Algo debemos hacer mal los cristianos cuando no sabemos presentar el cristianismo como el Evangelio de la alegría y nos conformamos, en ocasiones, con el tópico de que la fe cristiana es un cúmulo de exigencias imposibles de cumplir, que hacen del seguimiento de Cristo una carga insoportable. ¿De veras es esto así? ¿No simplificó Jesús los 613 preceptos del Judaísmo en dos: amar a Dios y al prójimo? ¿Y no dijo que su yugo era suave y su carga ligera?

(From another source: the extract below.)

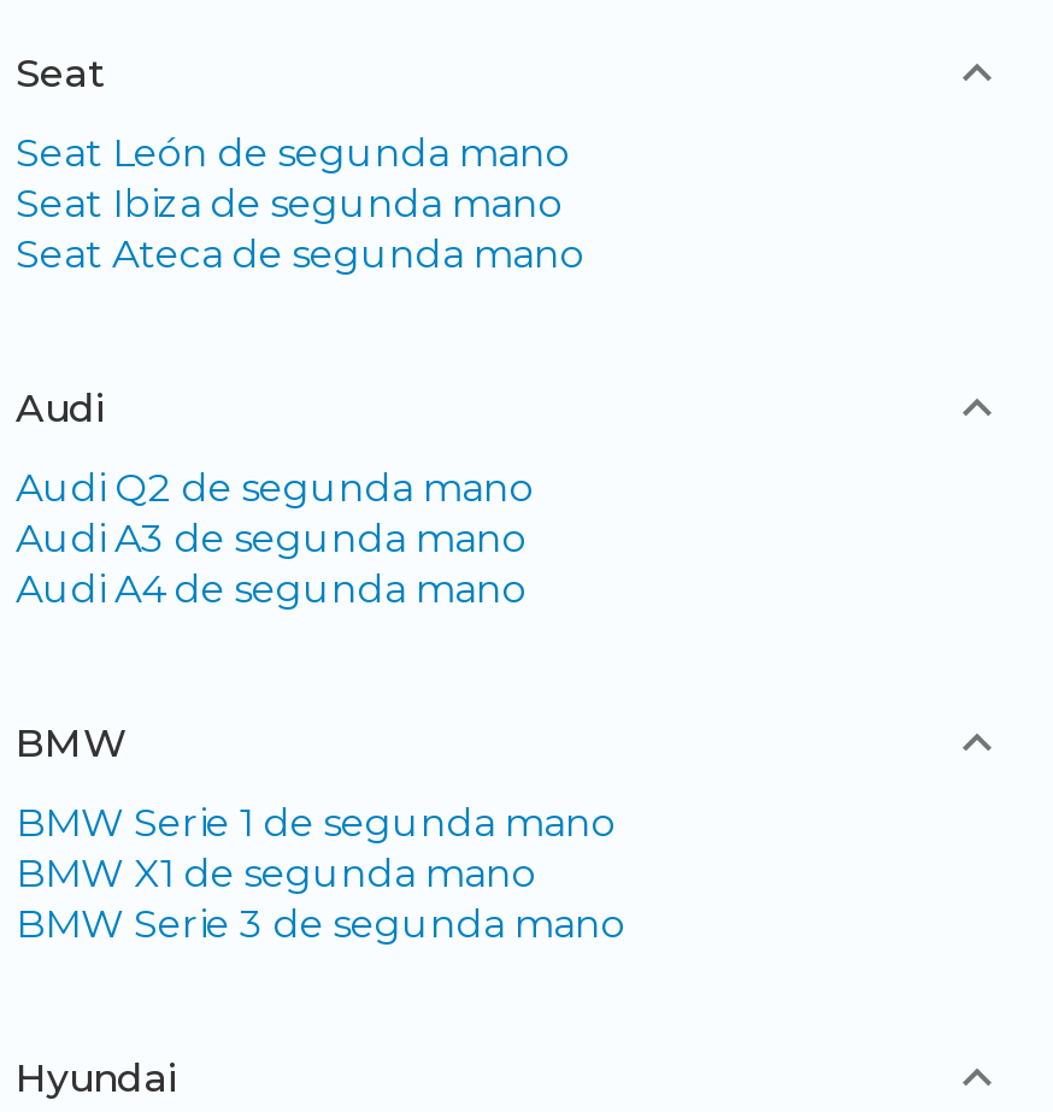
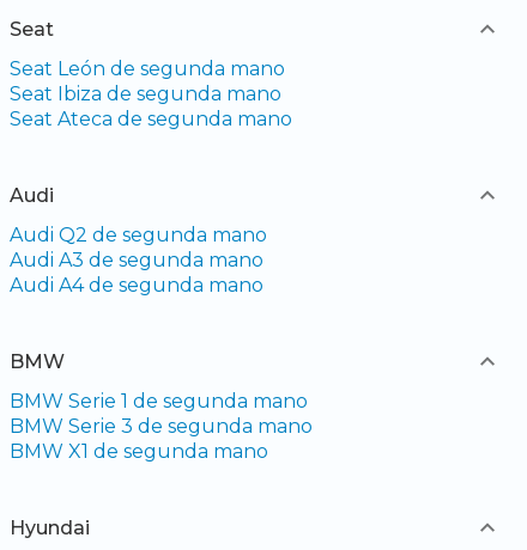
moved [16,852,536,897] -> [10,440,268,463]: BMW X1 de segunda mano
moved [16,902,625,948] -> [10,415,313,438]: BMW Serie 3 de segunda mano

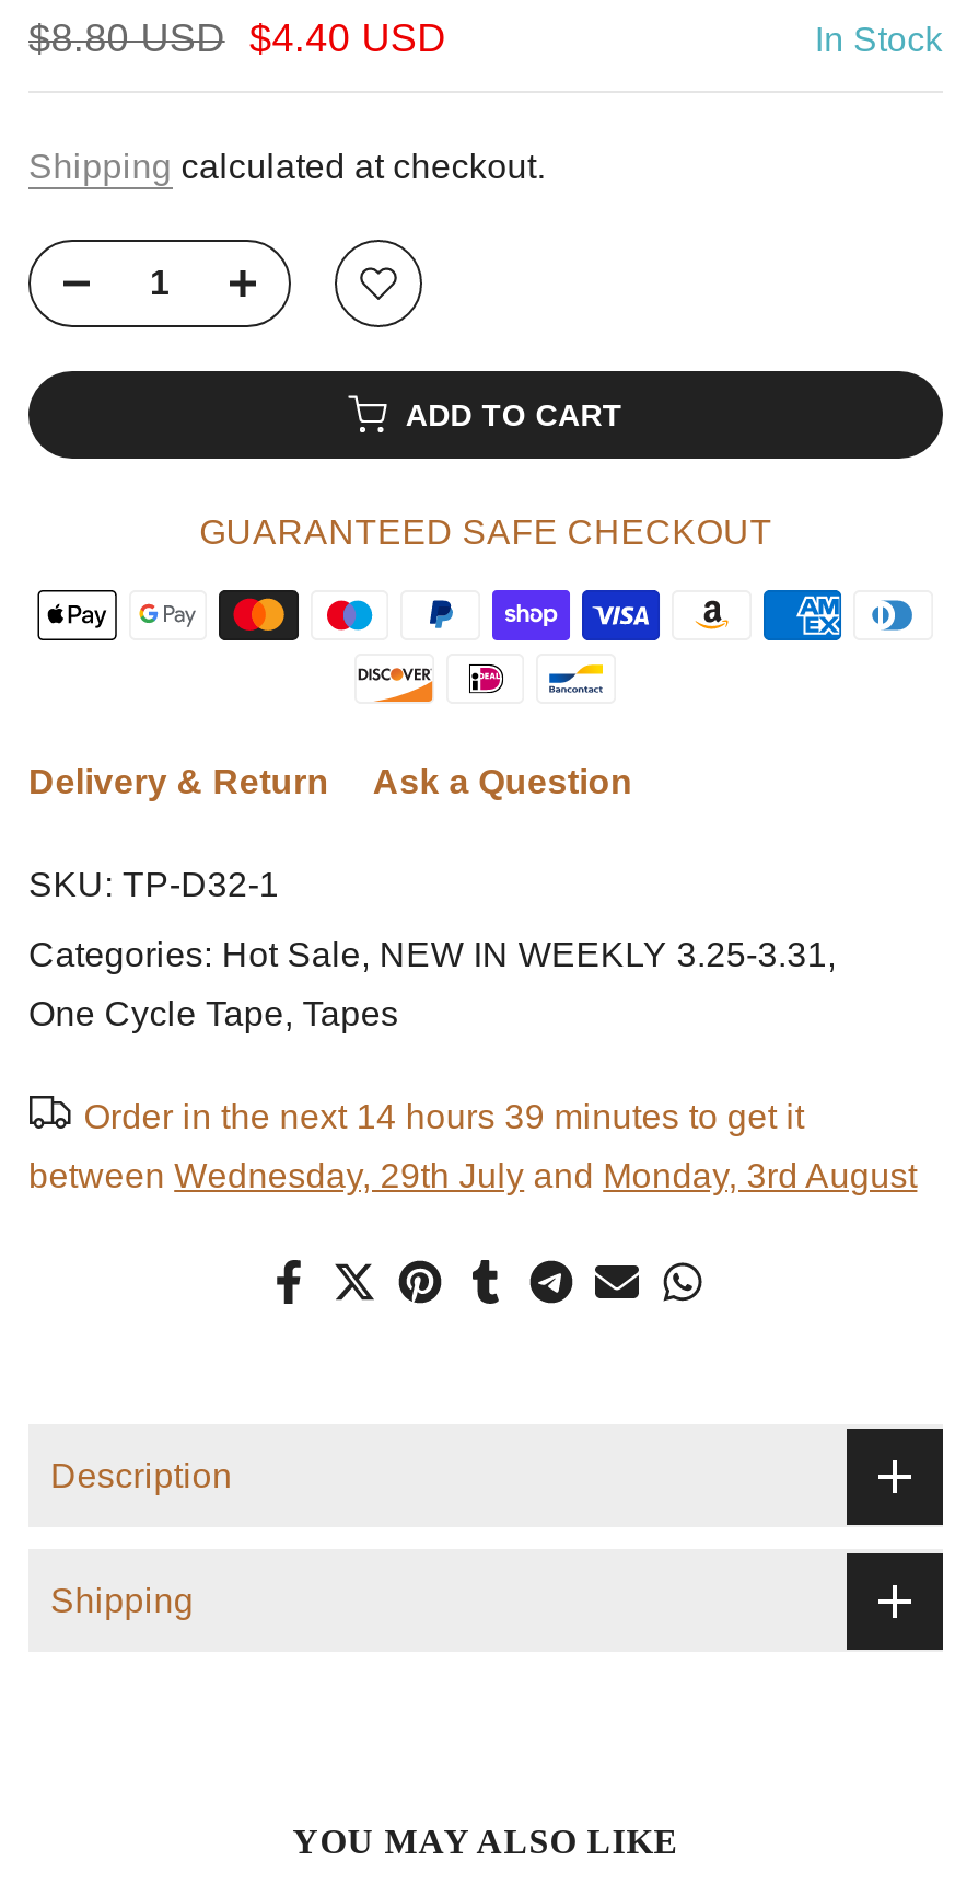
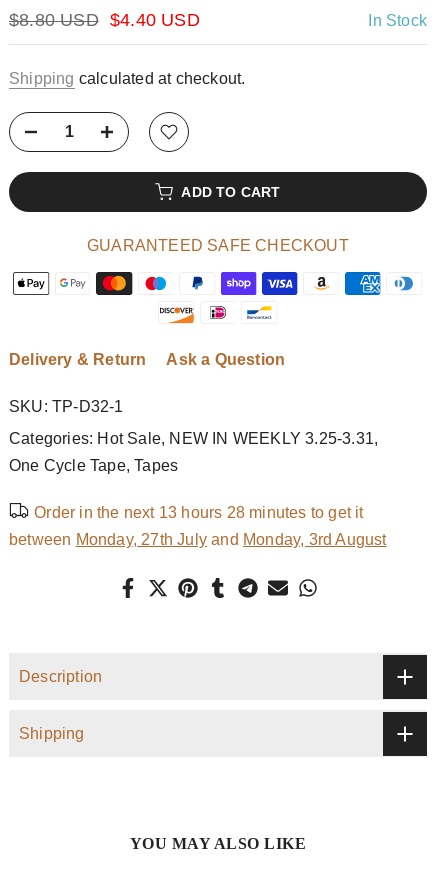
[84,1099,804,1136] Order in the next 14 hours 39 minutes to get it -> [34,504,364,521] Order in the next 13 hours 28 minutes to get it
[28,1158,917,1195] between Wednesday, 29th July and Monday, 3rd August -> [9,531,387,548] between Monday, 27th July and Monday, 3rd August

En su encíclica Sollicitudo Rei Socialis, San Juan Pablo II ofrece una posible clave de esta distorsión de la fe cristiana. Al hablar de la función profética de la Iglesia en el campo social, afirma que le «pertenece también la denuncia de los males y de las injusticias. Pero conviene aclarar que el anuncio es siempre mas importante que la denuncia, y que ésta no puede prescindir de aquél, que le brinda su verdadera consistencia y la fuerza de su motivación más alta» (n. 41). Esta sabia indicación es un criterio básico para evangelizar: lo primero es anunciar la salvación que viene de Dios, un don gratuito, y, después, invitar al hombre a responder a ese don, es decir, a convertirse a Dios, volviéndose a él como la fuente de su recreación. Sin el anuncio de lo que Dios da, resulta imposible sostener las exigencias del amor que solicita de nosotros. Si yo no digo a alguien que le amo, ¿cómo voy a pedirle que me corresponda con amor? El anuncio –dice con razón el Papa– brinda consistencia y fuerza a la denuncia de nuestros pecados y, por tanto, a la llamada a la conversión.

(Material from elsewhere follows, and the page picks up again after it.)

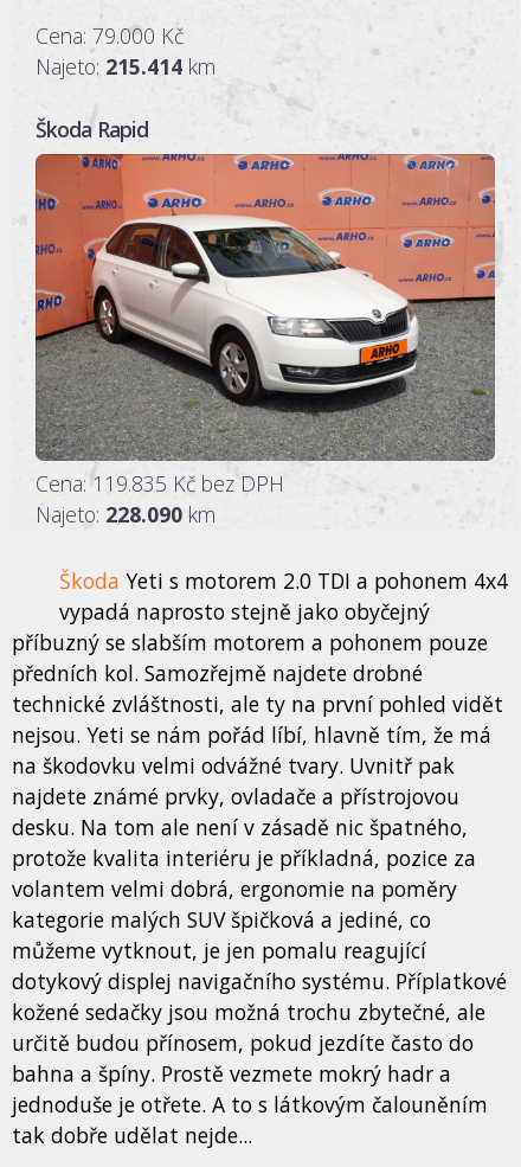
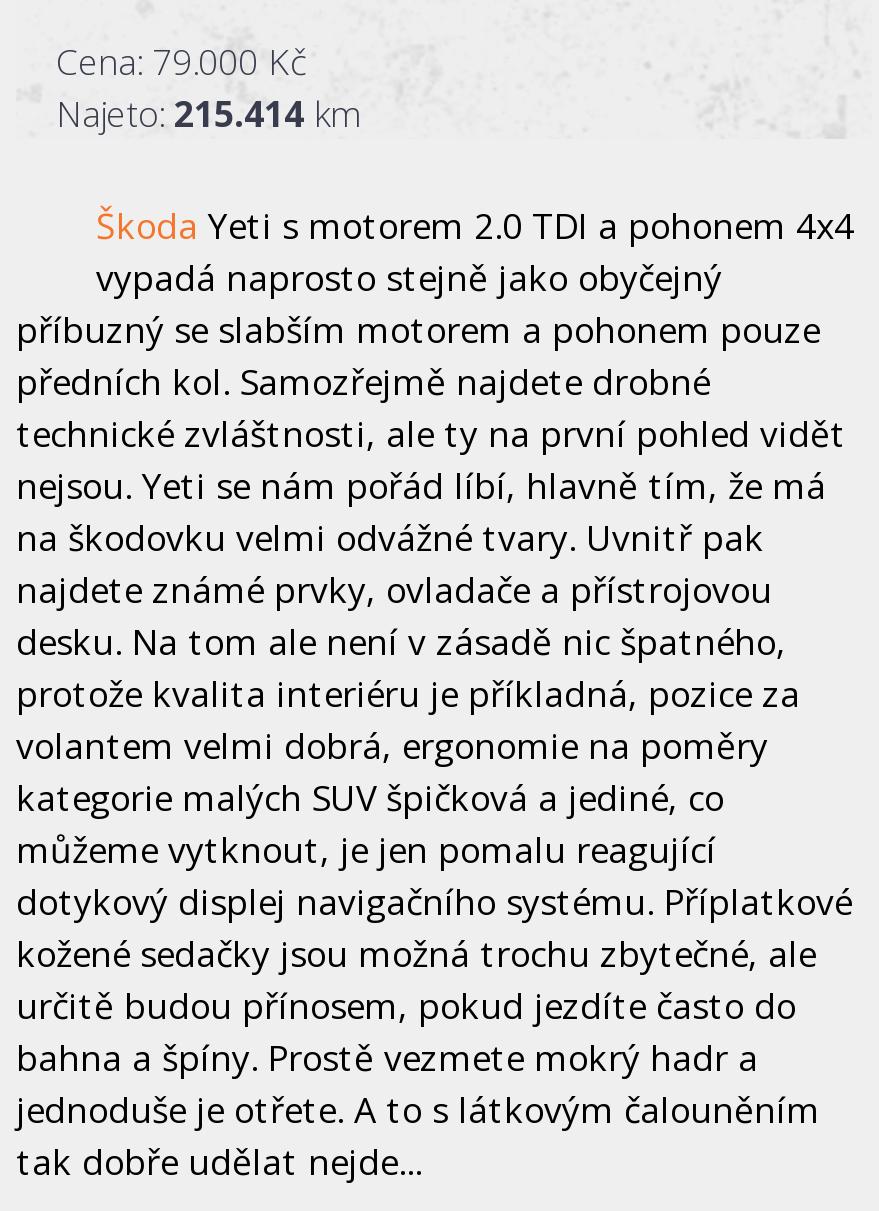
[36,115,148,144] Škoda Rapid -> none
[34,153,496,528] [image] | Cena: 119.835 Kč bez DPH | Najeto: 228.090 km -> none

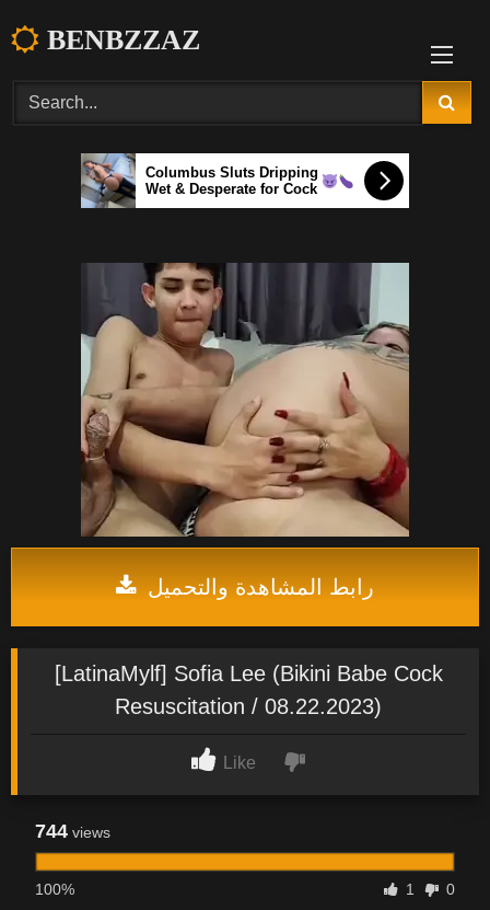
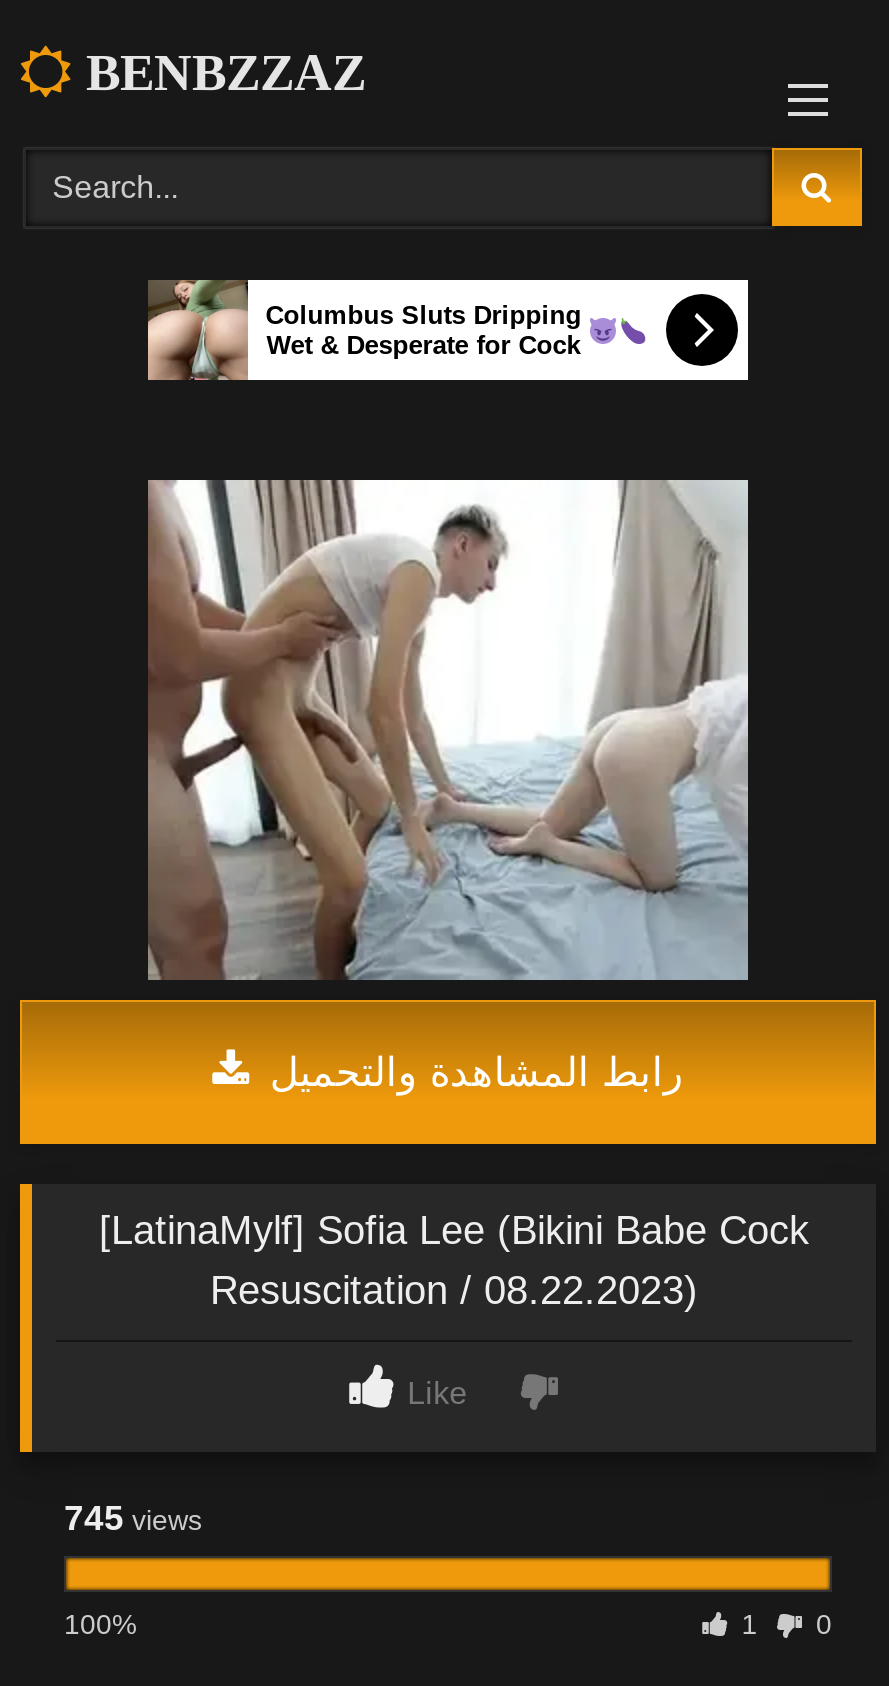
[81,152,137,209] [image] -> [148,280,248,382] [image]
[80,263,410,537] [image] -> [148,478,750,980] [image]
[35,821,110,843] 744 views -> [64,1499,202,1539] 745 views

Este dinamismo aparece en las palabras de Jesús al iniciar su vida pública: «Se ha cumplido el tiempo y está cerca el Reino de Dios. Convertíos y creed en el Evangelio» (Mc 1, 15). Cada una de estas expresiones está cargada de riqueza y tradición bíblica. El tiempo de las promesas ha expirado; llega el tiempo del cumplimiento. El Mesías entra en la historia anunciando la cercanía del Reino de Dios. Esta expresión, sobre la que tanto se ha escrito, expresa la soberanía de Dios en la historia de los hombres; éstos no le son ajenos y él no los mira con distancia; se acerca, se aproxima a su vida, problemas y circunstancias. No lo hace de manera abstracta, sino mediante su Hijo Jesús, cuyos primeros gestos muestran que busca a los hombres y les ofrece su amistad, su perdón, y la responsabilidad de hacer con él una historia de salvación. Por eso, convierte a sus primeros seguidores en pescadores de hombres, y sana a los enfermos, como signo de una salvación que trasciende el cuerpo y alcanza las enfermedades del espíritu.

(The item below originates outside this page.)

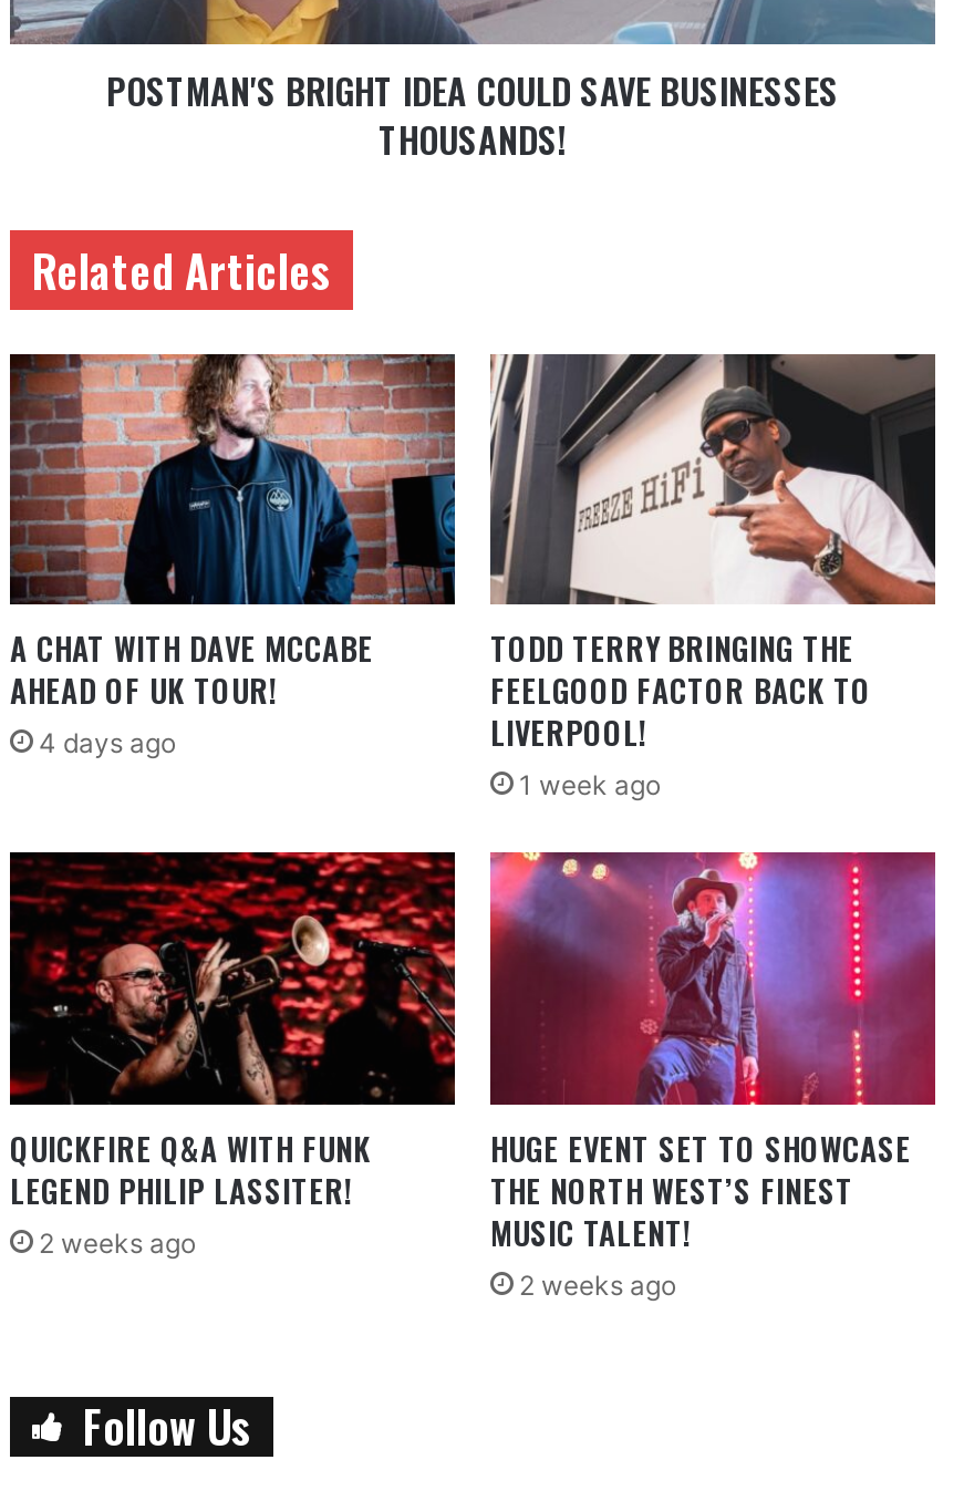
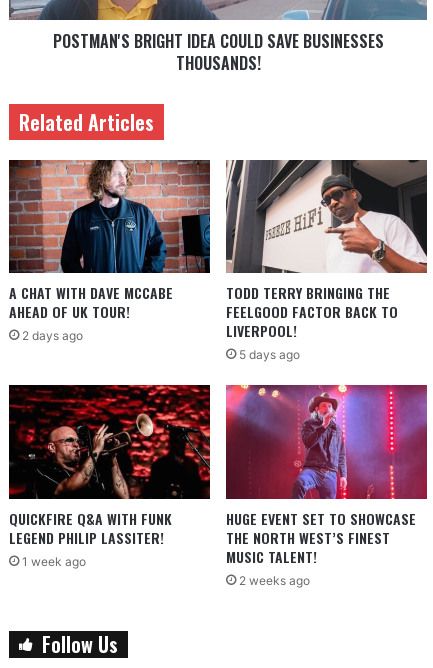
[39,727,176,760] 4 days ago -> [22,328,83,343] 2 days ago
[519,769,661,802] 1 week ago -> [239,347,300,362] 5 days ago
[39,1226,196,1259] 2 weeks ago -> [22,554,86,569] 1 week ago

Ante esta cercanía de Dios, Cristo invita a la conversión, no sólo de la mente, sino del corazón. Convertirse en la Biblia significa desandar el camino que nos aleja de Dios y retornar a él con la gozosa avidez de quien vuelve al manantial de la vida, al Creador que nos formó en el seno materno y nos conoce como nadie. En este retorno, sin duda exigente, no estamos solos, sin brújula ni guía. Tenemos el Evangelio, que no es sólo la Buena anunciada por profetas. La palabra evangelio era utilizada por los emperadores romanos que lanzaban sus proclamas como señores y salvadores del mundo al iniciar sus visitas que pretendían cambiar la suerte de los pueblos; por eso, se anunciaban como alegre noticia. Al asumir este lenguaje, los evangelistas presentan a Dios como el único Señor del mundo, que da lo que los emperadores no podían ofrecer en sus «evangelios» o proclamas: la salvación definitiva del hombre. Cuando Marcos habla del «Evangelio de Dios», cuyo pregonero y realizador es Cristo, está diciendo que ahora sí se cumple la salvación, pues entra en la Historia el único que puede cambiarla y dirigirla a su meta, el Dios vivo y verdadero. Quien acoge este gozoso anuncio descubrirá la alegría de vivir conforme a sus exigencias morales.